To further investigate the representation of EPD-annotated genes with APs in Animal-APdb, the case of humans was analyzed as instance (Fig. 2d). Among the 8,361 genes with APs annotated in EPD, 6,994 were also identified by the proActiv. This substantial overlap highlights the consistency between the two methods when applied to the same reference genome. However, 1,367 AP genes annotated in EPD were not detected by proActiv. This discrepancy arises because proActiv categorizes transcripts with identical or closely located TSSs as being regulated by the same promoter. Supporting this, the distances between APs for genes annotated by both EPD and proActiv were significantly greater than those for genes annotated only by EPD (Fig. 2e). 4,501 AP genes were excluded due to low promoter activity, reflecting the stringency of the activity-based filtering process. In contrast, EPD-validated AP genes were reduced by only 1,797 in Animal-APdb. These results highlight the efficiency and necessity of the activity-based filtering process.

Usage Notes

The Animal-APdb provides a user-friendly web interface. It contains four main modules: ‘AP events’, ‘Trait’, ‘eRNA’, and ‘Transcription Factor’ for data searching, browsing, and visualization. To maximize the utility of this resource, users can query genes of interest to identify the presence of alternative promoters in specific species and tissues. This capability enables further investigation into how APs influence associated traits and the factors regulating the selection of APs.

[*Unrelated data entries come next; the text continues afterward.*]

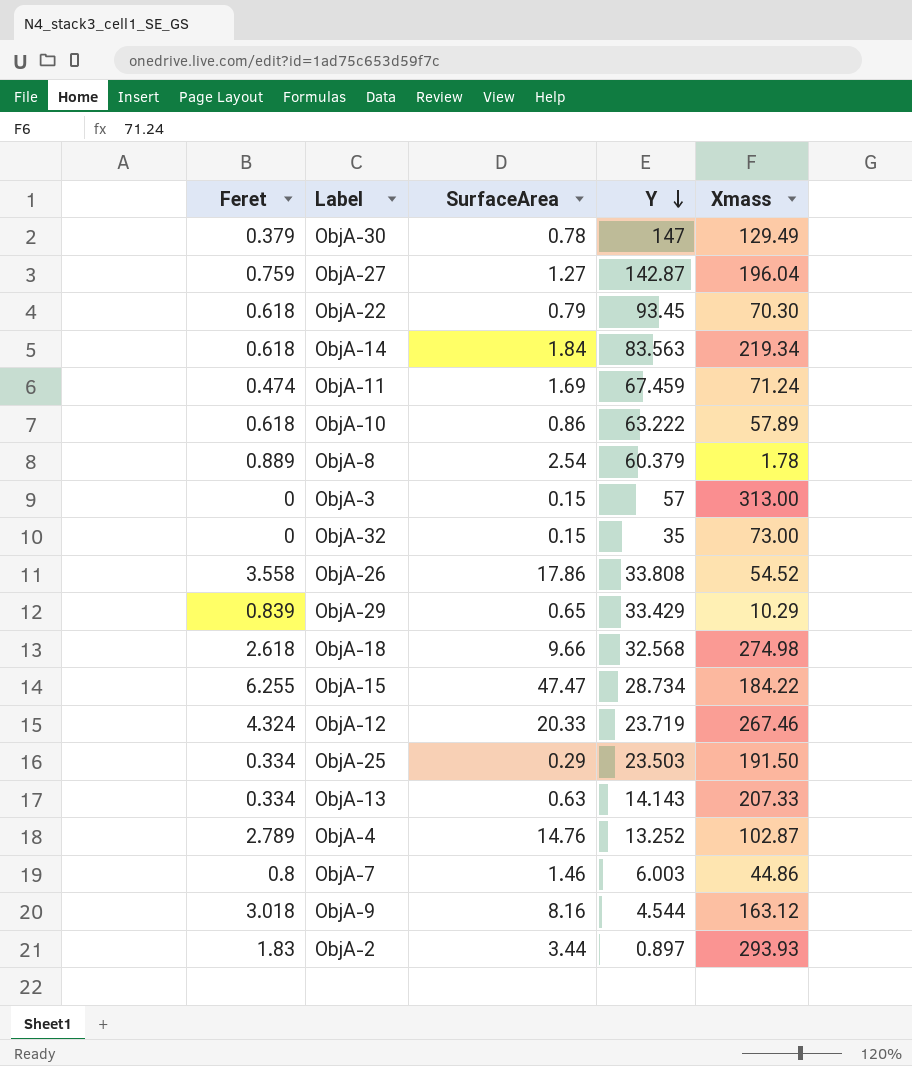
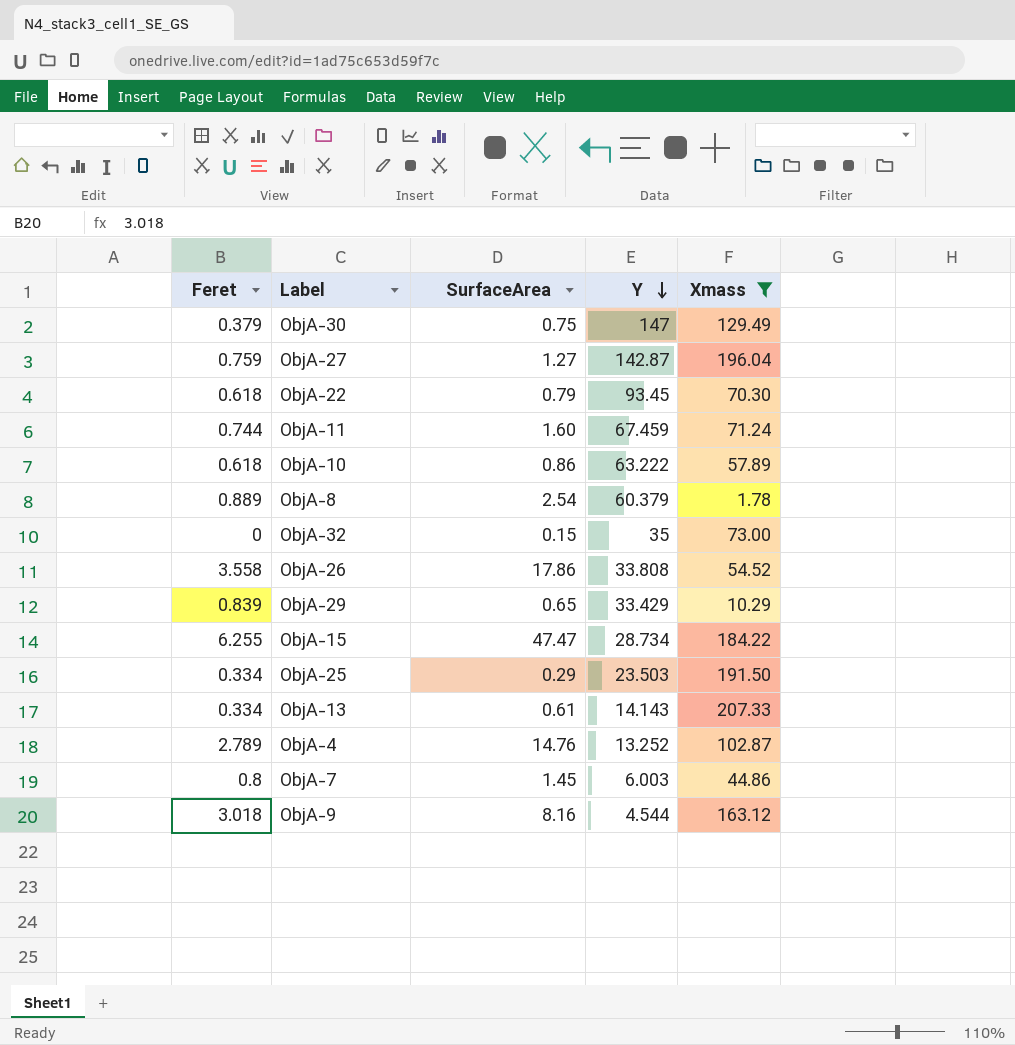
filter: none -> Xmass <= 207.33
ObjA-30 | SurfaceArea: 0.78 -> 0.75
ObjA-11 | Feret: 0.474 -> 0.744
ObjA-11 | SurfaceArea: 1.69 -> 1.60
ObjA-13 | SurfaceArea: 0.63 -> 0.61
ObjA-7 | SurfaceArea: 1.46 -> 1.45

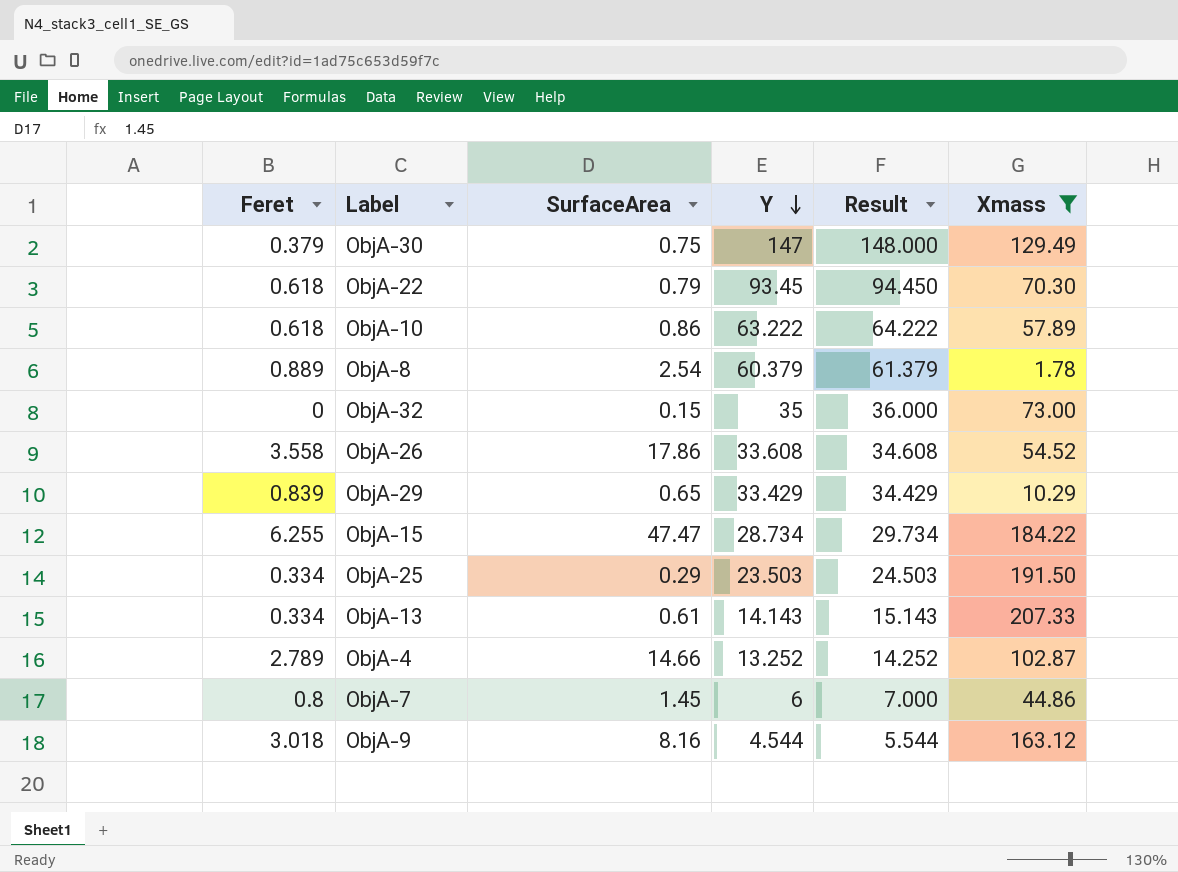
column Result | formula: none -> [Y] + 1
row ObjA-27: 0.759 | 1.27 | 142.87 | 196.04 -> none
row ObjA-11: 0.744 | 1.60 | 67.459 | 71.24 -> none
ObjA-26 | Y: 33.808 -> 33.608
ObjA-4 | SurfaceArea: 14.76 -> 14.66
ObjA-7 | Y: 6.003 -> 6

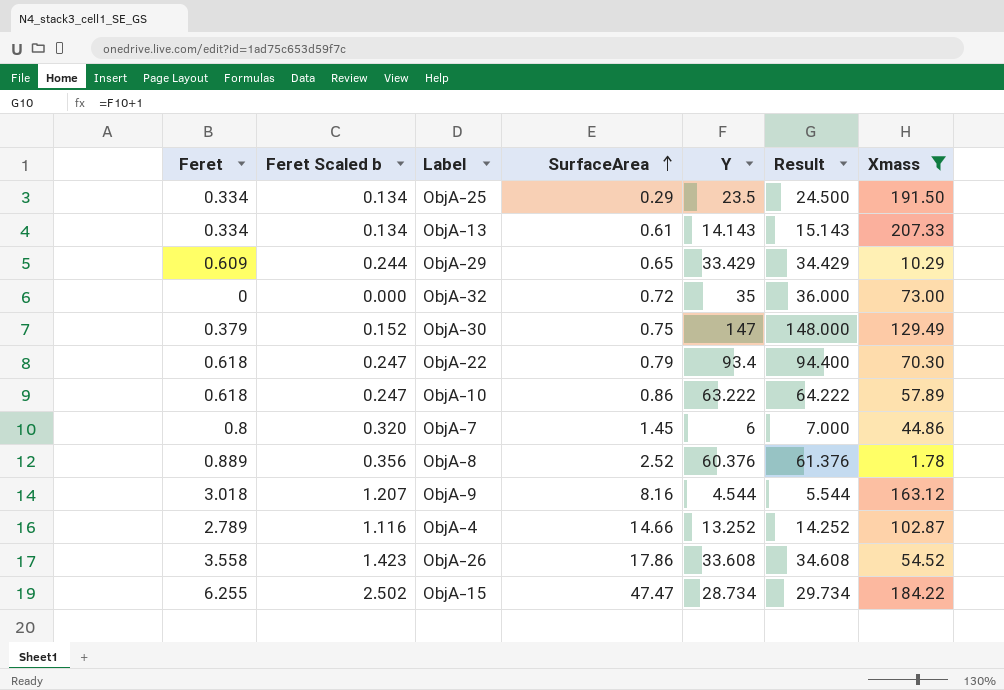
row order: Y descending -> SurfaceArea ascending
column Feret Scaled b | formula: none -> [Feret] * 0.4
ObjA-25 | Y: 23.503 -> 23.5
ObjA-25 | Result: 24.503 -> 24.500
ObjA-29 | Feret: 0.839 -> 0.609
ObjA-32 | SurfaceArea: 0.15 -> 0.72
ObjA-22 | Y: 93.45 -> 93.4
ObjA-22 | Result: 94.450 -> 94.400
ObjA-8 | SurfaceArea: 2.54 -> 2.52
ObjA-8 | Y: 60.379 -> 60.376
ObjA-8 | Result: 61.379 -> 61.376

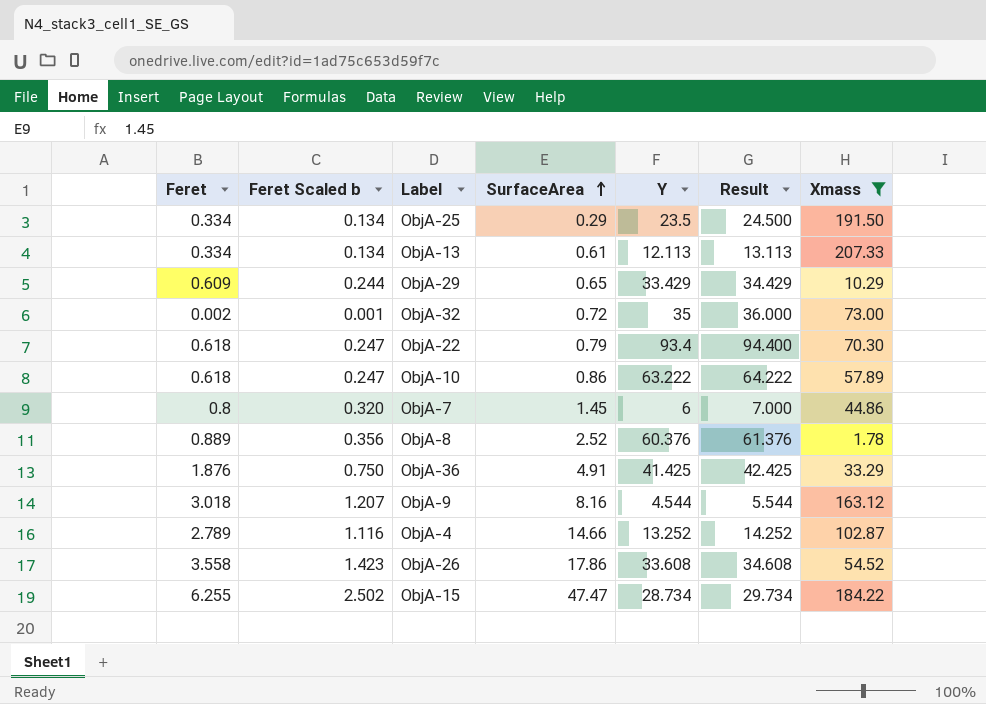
row ObjA-30: 0.379 | 0.152 | 0.75 | 147 | 148.000 | 129.49 -> none
ObjA-13 | Y: 14.143 -> 12.113
ObjA-13 | Result: 15.143 -> 13.113
ObjA-32 | Feret: 0 -> 0.002
ObjA-32 | Feret Scaled b: 0.000 -> 0.001
row ObjA-36: none -> 1.876 | 0.750 | 4.91 | 41.425 | 42.425 | 33.29

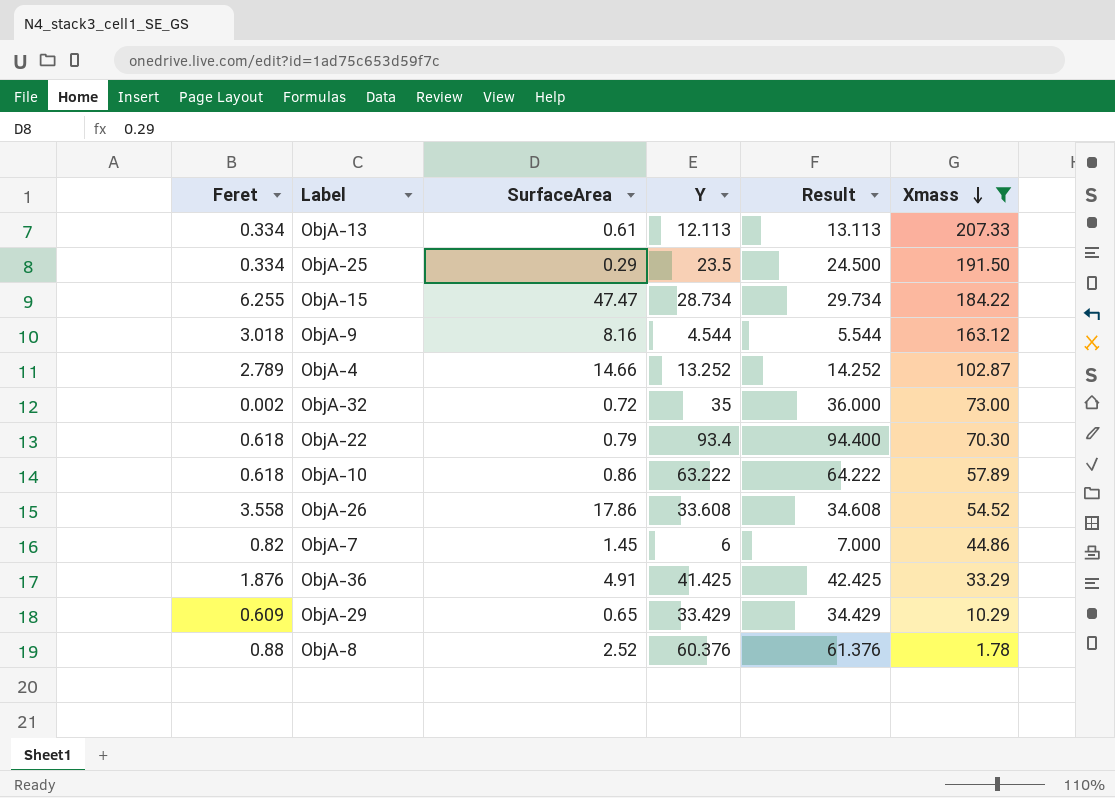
row order: SurfaceArea ascending -> Xmass descending
column Feret Scaled b | formula: [Feret] * 0.4 -> none
ObjA-7 | Feret: 0.8 -> 0.82
ObjA-8 | Feret: 0.889 -> 0.88

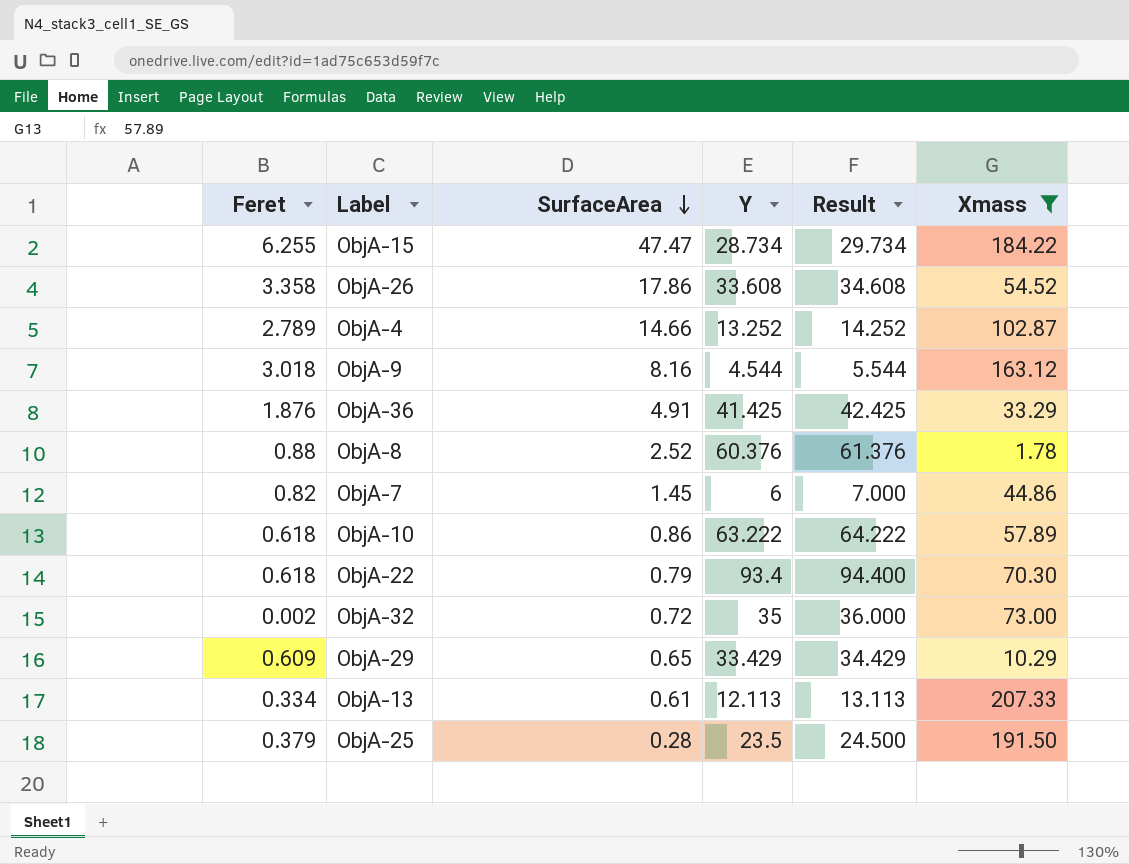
row order: Xmass descending -> SurfaceArea descending
ObjA-26 | Feret: 3.558 -> 3.358
ObjA-25 | Feret: 0.334 -> 0.379
ObjA-25 | SurfaceArea: 0.29 -> 0.28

Additionally, the database facilitates advanced data mining by integrating information across multiple species. This integration allows researchers to explore the relationship between APs’ usage and species evolution, shedding light on how promoter variation may have evolved in different species. Furthermore, the inclusion of multi-omics data enables the identification of regulatory factors that drive APs’ usage in key genes across species which offer a powerful framework for dissecting gene regulatory networks.